Please look for the string "challenge" below and report every line in which it occurs.

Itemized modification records
----------
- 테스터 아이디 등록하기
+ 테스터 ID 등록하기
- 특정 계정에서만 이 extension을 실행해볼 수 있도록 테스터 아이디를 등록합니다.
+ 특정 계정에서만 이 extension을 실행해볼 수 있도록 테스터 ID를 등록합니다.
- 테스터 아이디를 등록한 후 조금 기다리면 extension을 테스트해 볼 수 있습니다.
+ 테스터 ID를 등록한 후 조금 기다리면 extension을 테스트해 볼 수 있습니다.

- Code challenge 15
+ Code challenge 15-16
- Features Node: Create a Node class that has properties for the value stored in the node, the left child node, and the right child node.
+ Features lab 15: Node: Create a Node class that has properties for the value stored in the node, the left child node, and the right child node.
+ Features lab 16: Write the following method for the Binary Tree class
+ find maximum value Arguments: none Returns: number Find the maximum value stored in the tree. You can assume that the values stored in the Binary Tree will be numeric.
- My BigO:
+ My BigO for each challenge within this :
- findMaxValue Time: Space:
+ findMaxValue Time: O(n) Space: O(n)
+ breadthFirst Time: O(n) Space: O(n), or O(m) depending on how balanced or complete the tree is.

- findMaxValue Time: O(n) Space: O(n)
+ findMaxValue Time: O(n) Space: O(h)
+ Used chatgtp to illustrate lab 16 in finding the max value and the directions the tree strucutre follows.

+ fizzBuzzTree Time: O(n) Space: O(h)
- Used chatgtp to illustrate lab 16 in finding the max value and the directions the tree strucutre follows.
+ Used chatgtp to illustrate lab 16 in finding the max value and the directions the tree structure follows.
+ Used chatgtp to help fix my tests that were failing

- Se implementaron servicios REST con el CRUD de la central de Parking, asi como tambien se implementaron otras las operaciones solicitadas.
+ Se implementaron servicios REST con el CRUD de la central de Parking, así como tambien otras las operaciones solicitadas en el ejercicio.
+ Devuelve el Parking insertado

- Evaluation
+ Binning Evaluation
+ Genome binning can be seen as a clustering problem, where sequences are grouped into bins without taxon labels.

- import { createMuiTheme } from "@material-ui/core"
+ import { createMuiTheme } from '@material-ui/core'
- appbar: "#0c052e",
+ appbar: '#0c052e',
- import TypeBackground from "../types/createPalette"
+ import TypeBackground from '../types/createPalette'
----------
Written solution
- Code challenge 15
+ Code challenge 15-16
+ My BigO for each challenge within this :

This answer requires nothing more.